TASK DETAILS → Everything from the line containing "by mobile app" to the end of the material, both ends included, should be repeated exactly; please give only those lines.
════════════════════
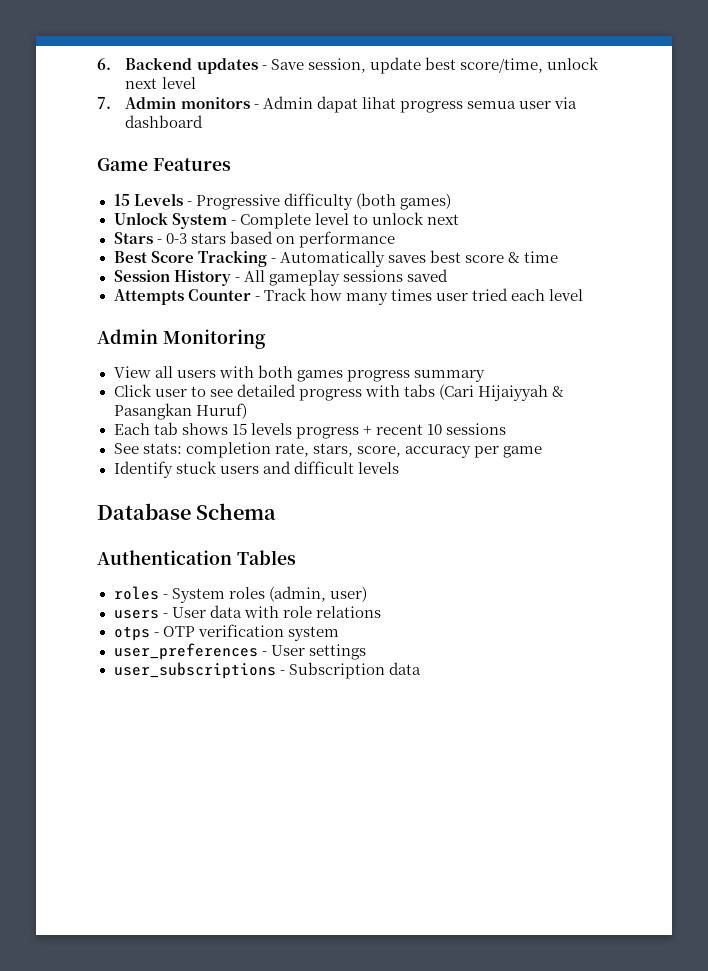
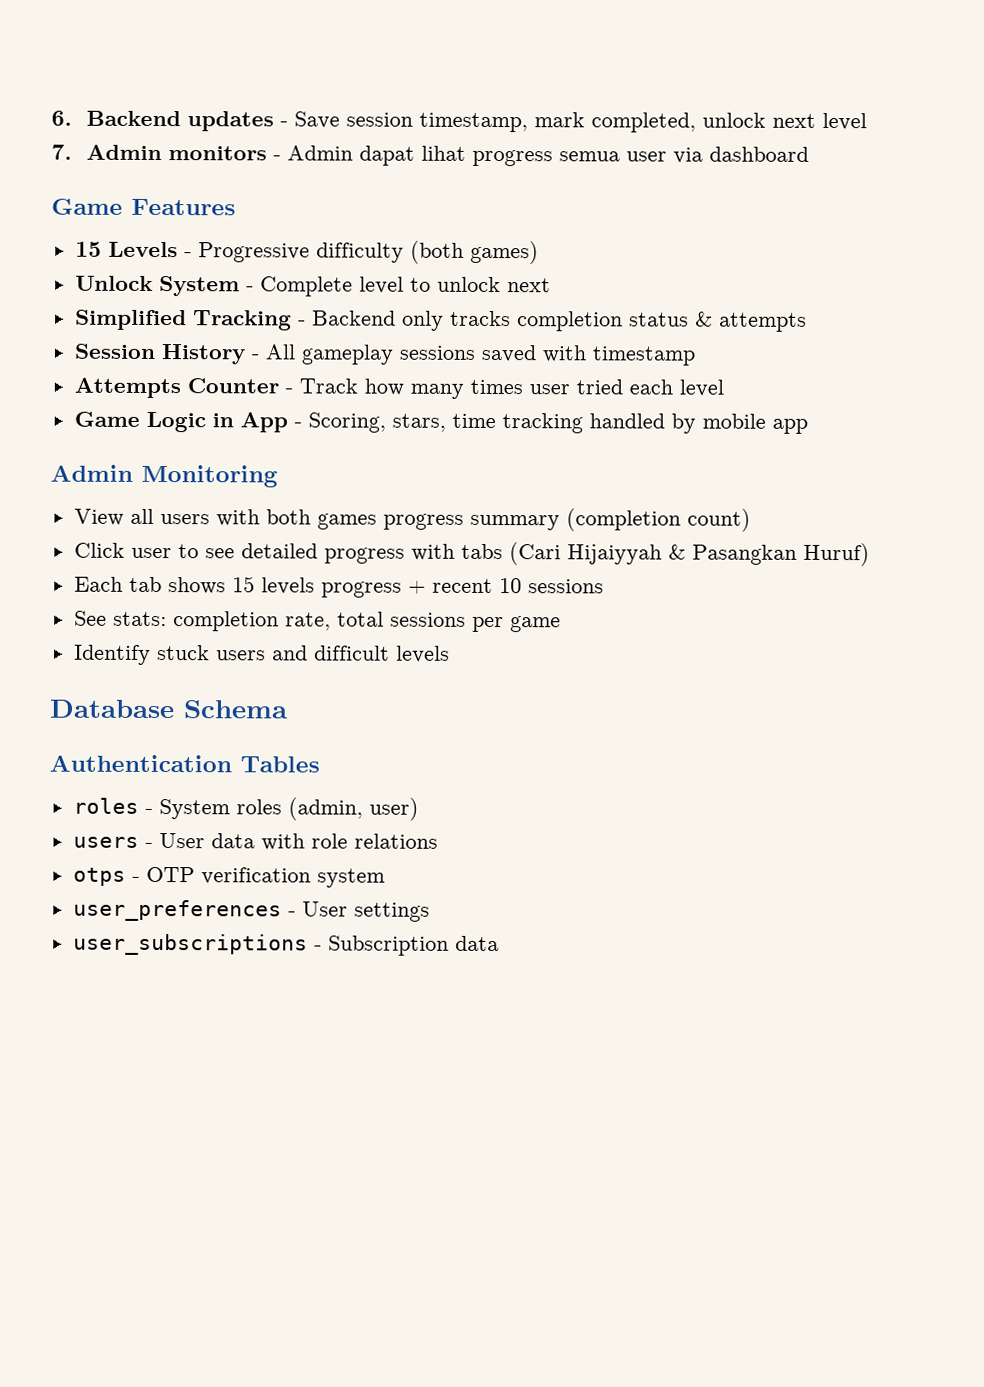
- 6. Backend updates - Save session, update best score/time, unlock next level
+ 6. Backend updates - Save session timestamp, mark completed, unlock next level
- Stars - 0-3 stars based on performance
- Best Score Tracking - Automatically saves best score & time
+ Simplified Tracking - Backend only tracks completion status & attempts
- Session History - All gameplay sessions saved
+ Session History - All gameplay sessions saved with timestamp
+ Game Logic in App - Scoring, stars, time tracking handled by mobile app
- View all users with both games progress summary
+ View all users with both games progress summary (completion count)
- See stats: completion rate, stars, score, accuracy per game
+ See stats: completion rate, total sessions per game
════════════════════
WRITTEN ANSWER →
+ Game Logic in App - Scoring, stars, time tracking handled by mobile app
- View all users with both games progress summary
+ View all users with both games progress summary (completion count)
- See stats: completion rate, stars, score, accuracy per game
+ See stats: completion rate, total sessions per game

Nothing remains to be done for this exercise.